PROBLEM REQUIREMENTS: In the listing below, locate the lines bearing the word "AXIS". Copy every one of them.

TASK DATA:
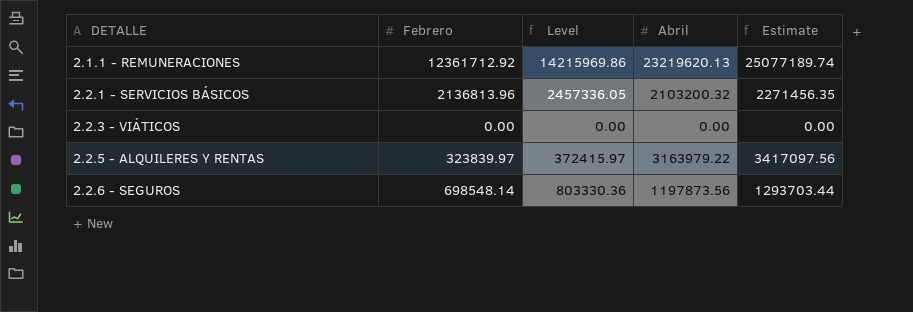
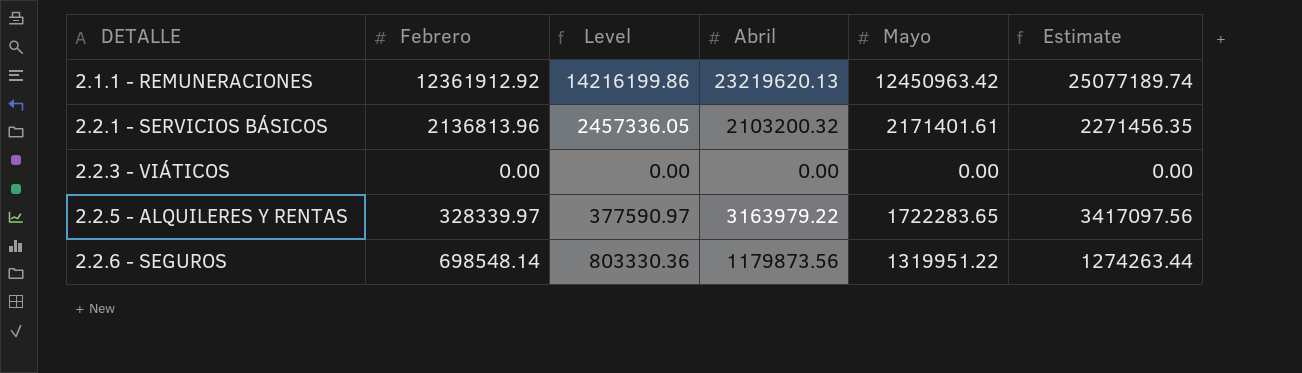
column Mayo | position: none -> 5
2.1.1 - REMUNERACIONES | Febrero: 12361712.92 -> 12361912.92
2.1.1 - REMUNERACIONES | Level: 14215969.86 -> 14216199.86
2.2.5 - ALQUILERES Y RENTAS | Febrero: 323839.97 -> 328339.97
2.2.5 - ALQUILERES Y RENTAS | Level: 372415.97 -> 377590.97
2.2.6 - SEGUROS | Abril: 1197873.56 -> 1179873.56
2.2.6 - SEGUROS | Estimate: 1293703.44 -> 1274263.44

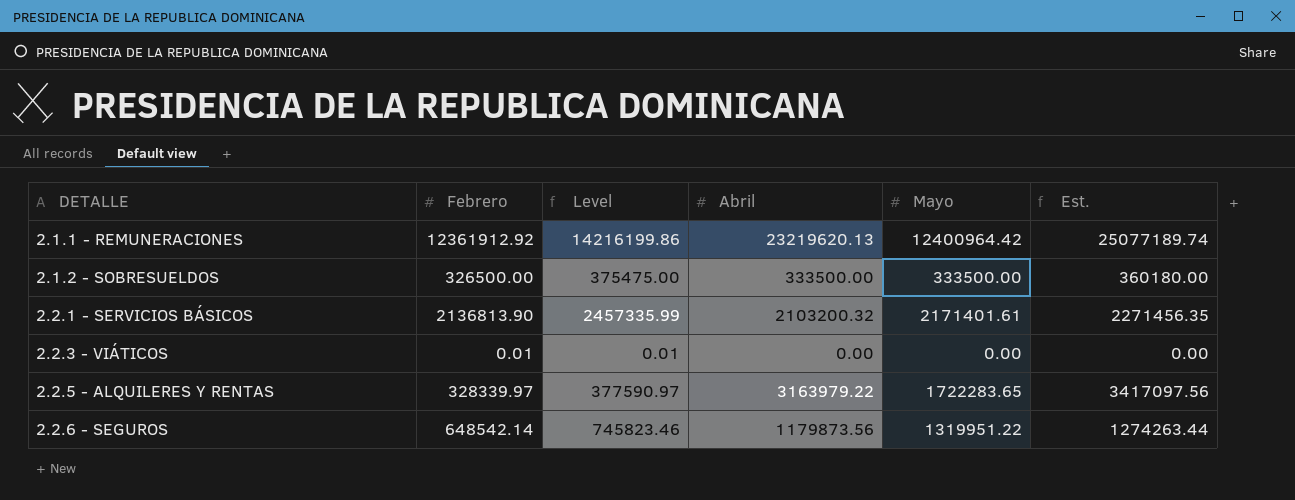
column name: Estimate -> Est.
2.1.1 - REMUNERACIONES | Mayo: 12450963.42 -> 12400964.42
row 2.1.2 - SOBRESUELDOS: none -> 326500.00 | 375475.00 | 333500.00 | 333500.00 | 360180.00
2.2.1 - SERVICIOS BÁSICOS | Febrero: 2136813.96 -> 2136813.90
2.2.1 - SERVICIOS BÁSICOS | Level: 2457336.05 -> 2457335.99
2.2.3 - VIÁTICOS | Febrero: 0.00 -> 0.01
2.2.3 - VIÁTICOS | Level: 0.00 -> 0.01
2.2.6 - SEGUROS | Febrero: 698548.14 -> 648542.14
2.2.6 - SEGUROS | Level: 803330.36 -> 745823.46

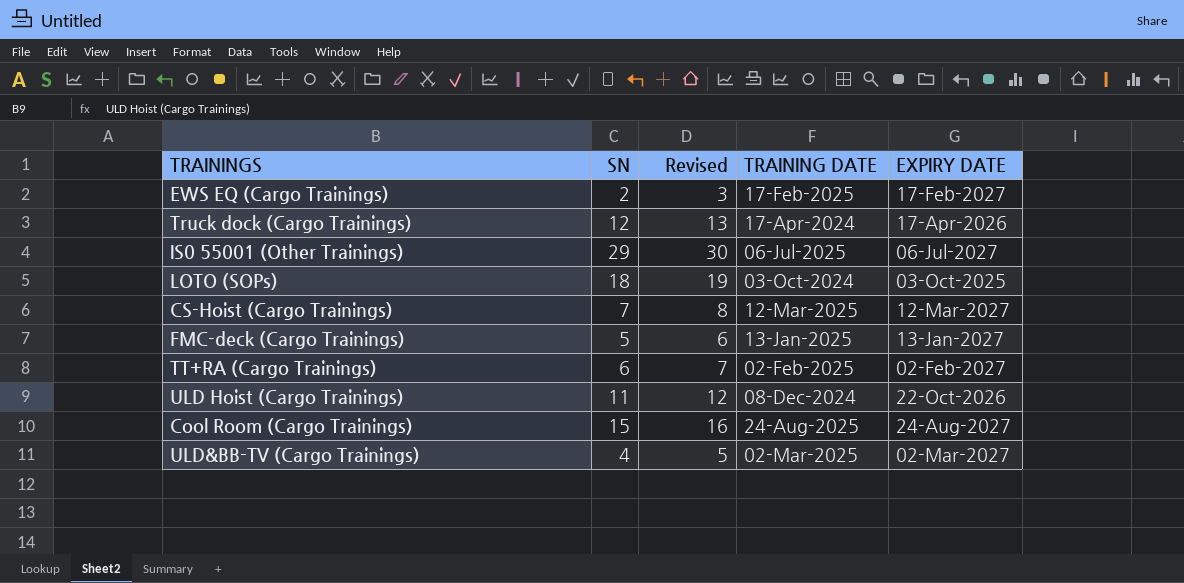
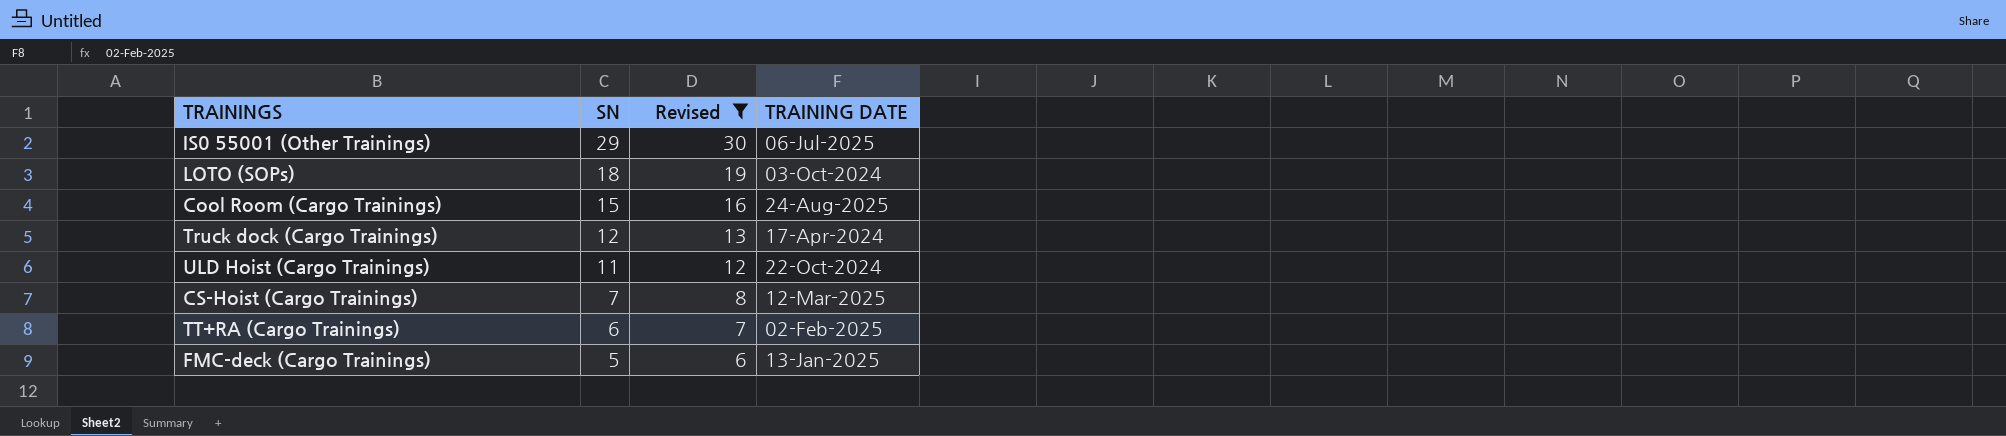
filter: none -> Revised >= 6
row order: none -> SN descending
column EXPIRY DATE | position: 5 -> none
ULD Hoist (Cargo Trainings) | TRAINING DATE: 08-Dec-2024 -> 22-Oct-2024

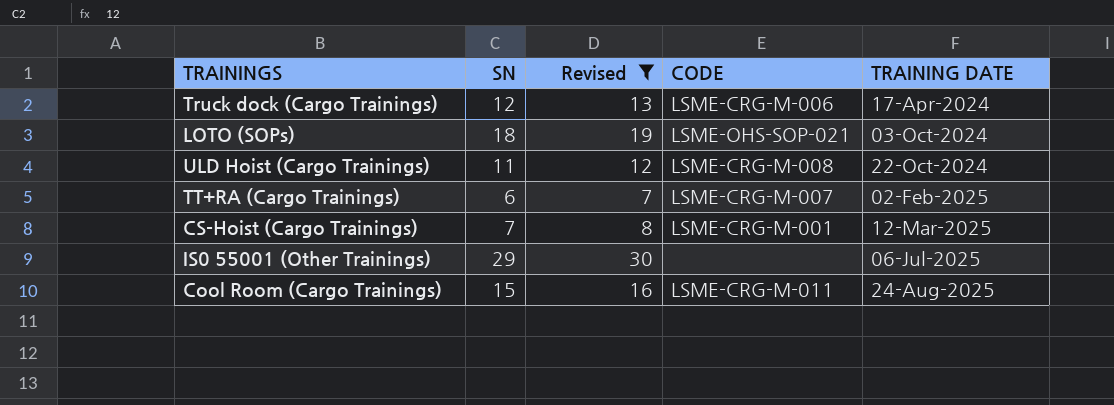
row order: SN descending -> TRAINING DATE ascending
column CODE | position: none -> 4
row FMC-deck (Cargo Trainings): 5 | 6 | 13-Jan-2025 -> none

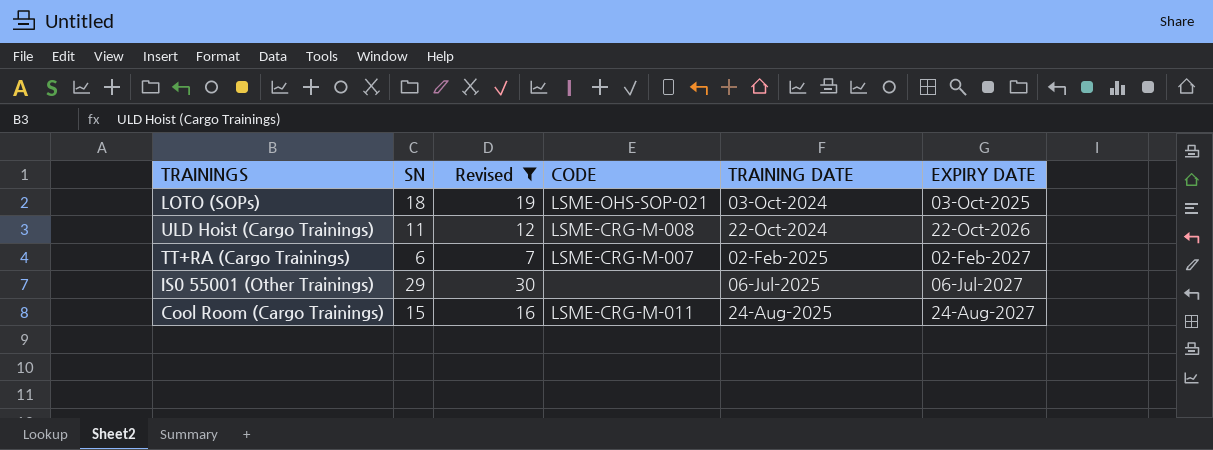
column EXPIRY DATE | position: none -> 6
row Truck dock (Cargo Trainings): 12 | 13 | LSME-CRG-M-006 | 17-Apr-2024 -> none
row CS-Hoist (Cargo Trainings): 7 | 8 | LSME-CRG-M-001 | 12-Mar-2025 -> none

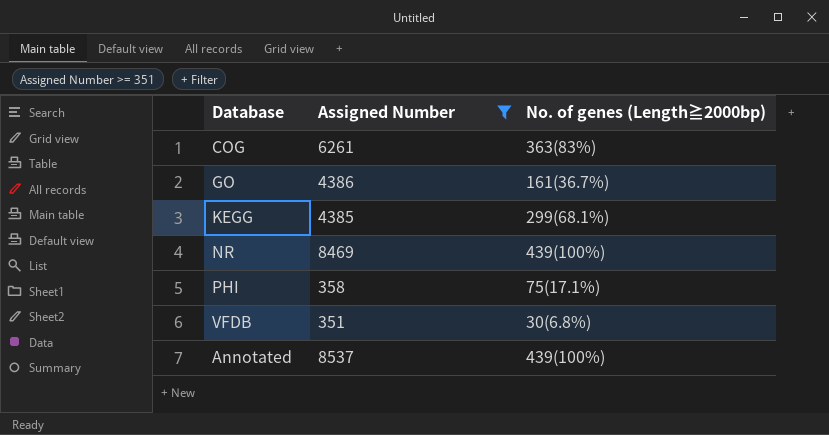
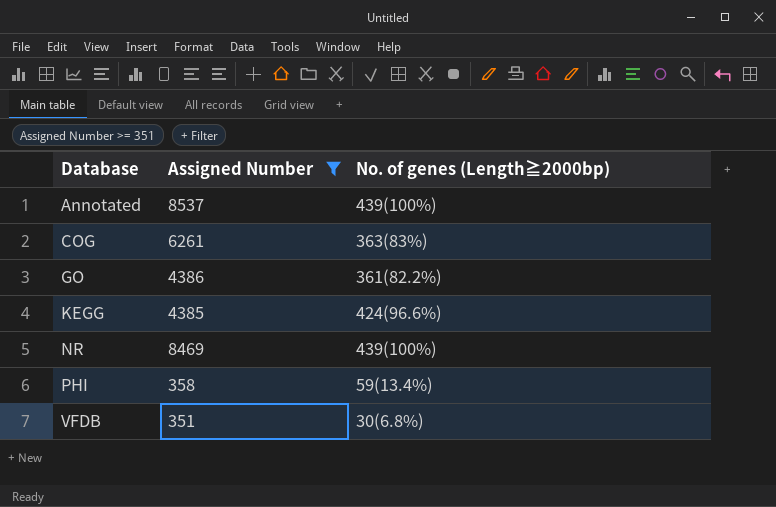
row order: none -> Database ascending
GO | No. of genes (Length≧2000bp): 161(36.7%) -> 361(82.2%)
KEGG | No. of genes (Length≧2000bp): 299(68.1%) -> 424(96.6%)
PHI | No. of genes (Length≧2000bp): 75(17.1%) -> 59(13.4%)

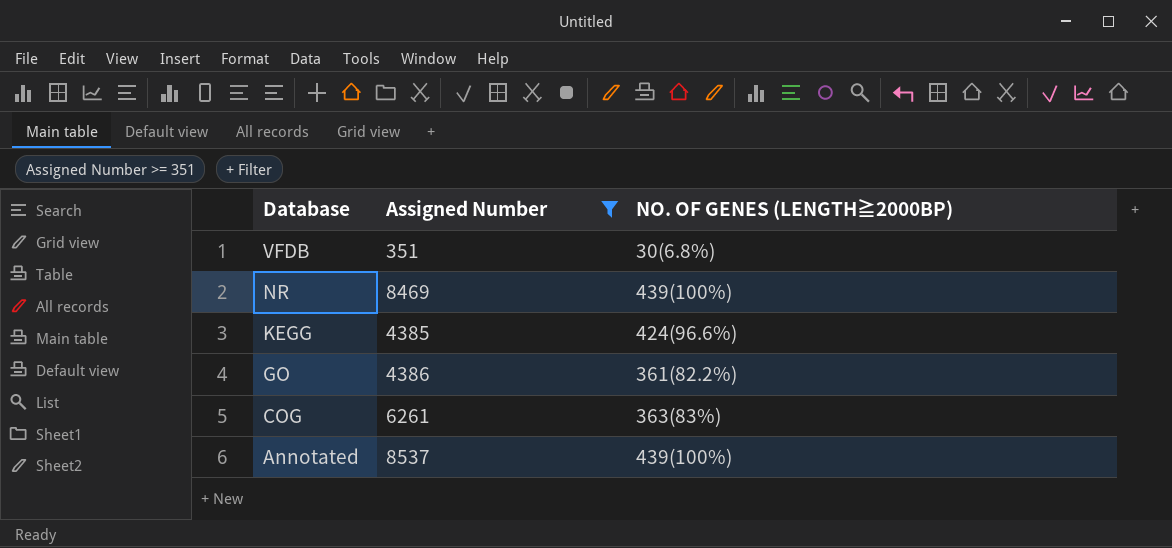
row order: Database ascending -> Database descending
column name: No. of genes (Length≧2000bp) -> NO. OF GENES (LENGTH≧2000BP)
row PHI: 358 | 59(13.4%) -> none

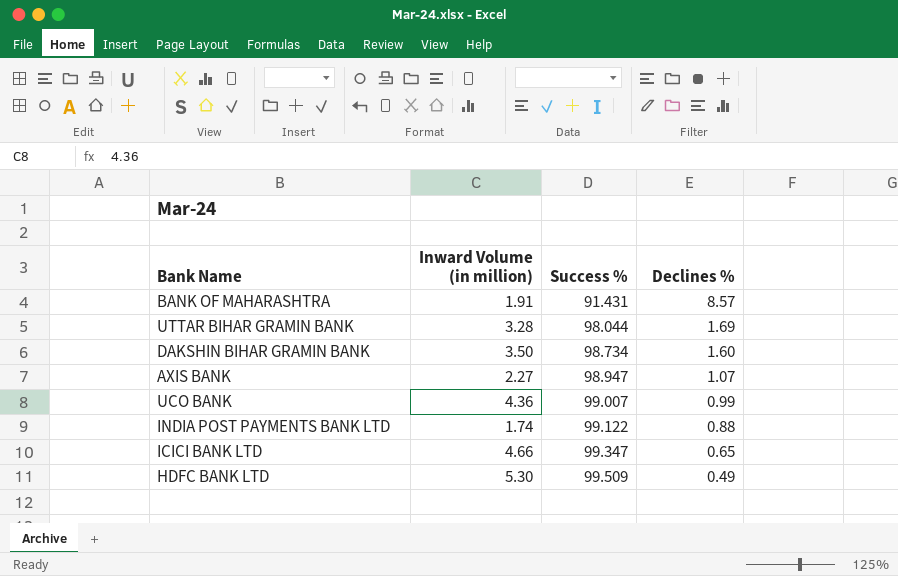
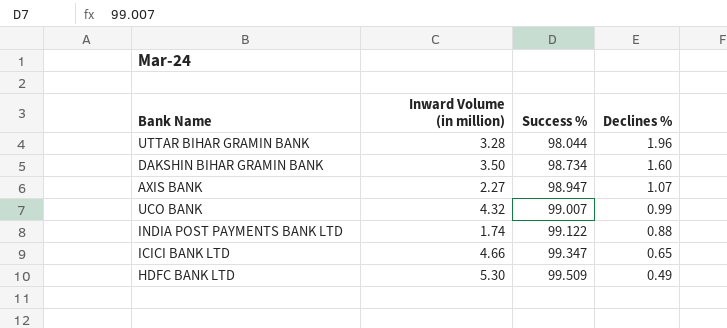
row BANK OF MAHARASHTRA: 1.91 | 91.431 | 8.57 -> none
UTTAR BIHAR GRAMIN BANK | Declines %: 1.69 -> 1.96
UCO BANK | Inward Volume (in million): 4.36 -> 4.32

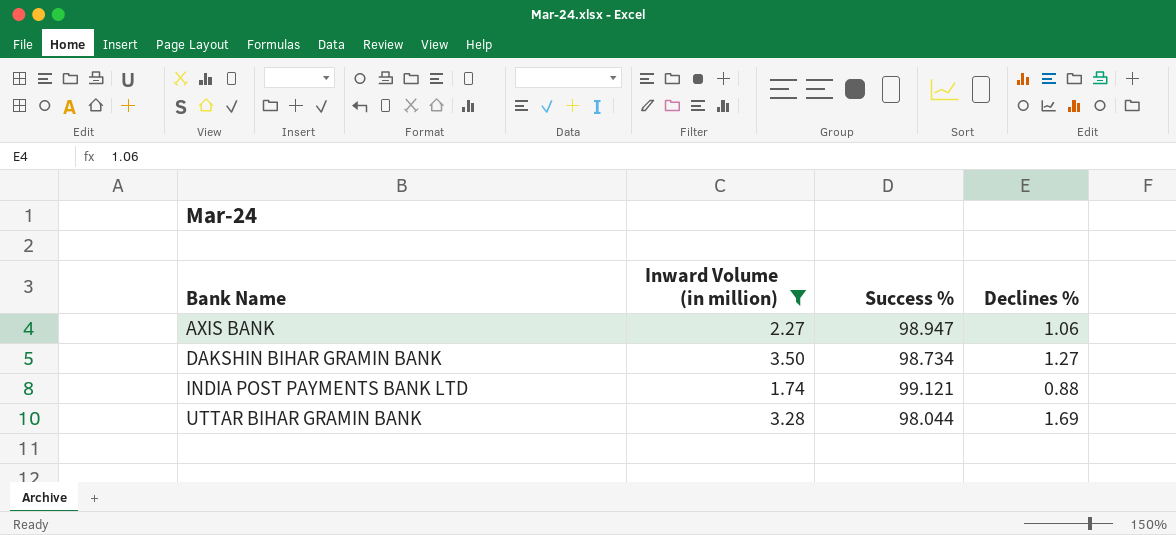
filter: none -> Inward Volume (in million) <= 3.50
row order: Success % ascending -> Bank Name ascending
AXIS BANK | Declines %: 1.07 -> 1.06
DAKSHIN BIHAR GRAMIN BANK | Declines %: 1.60 -> 1.27
INDIA POST PAYMENTS BANK LTD | Success %: 99.122 -> 99.121
UTTAR BIHAR GRAMIN BANK | Declines %: 1.96 -> 1.69

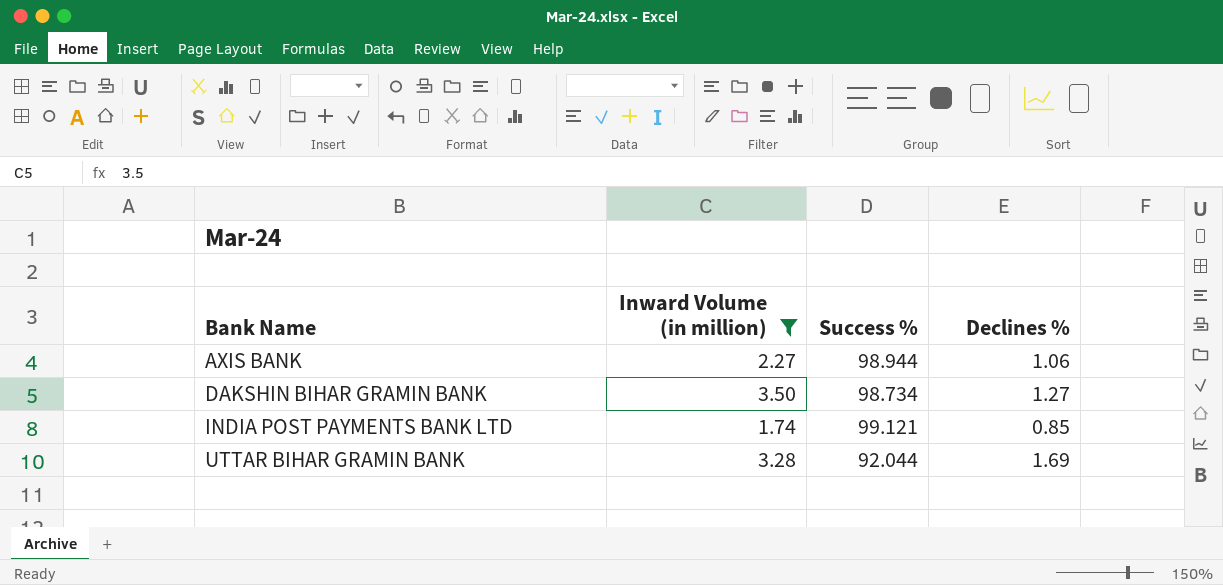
AXIS BANK | Success %: 98.947 -> 98.944
INDIA POST PAYMENTS BANK LTD | Declines %: 0.88 -> 0.85
UTTAR BIHAR GRAMIN BANK | Success %: 98.044 -> 92.044

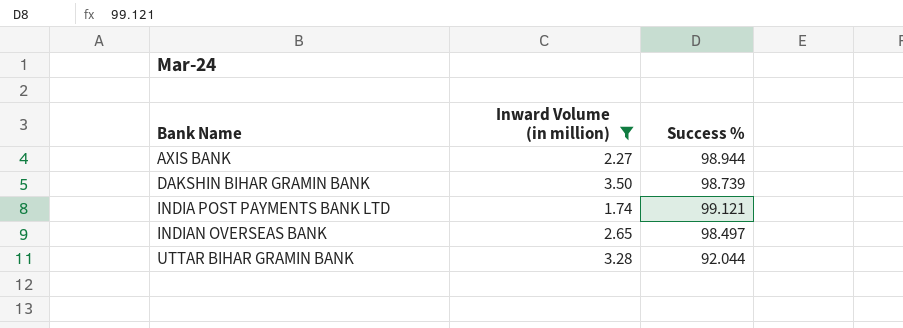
column Declines % | position: 4 -> none
DAKSHIN BIHAR GRAMIN BANK | Success %: 98.734 -> 98.739
row INDIAN OVERSEAS BANK: none -> 2.65 | 98.497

EXERCISE SOLUTION:
AXIS BANK | Declines %: 1.07 -> 1.06
AXIS BANK | Success %: 98.947 -> 98.944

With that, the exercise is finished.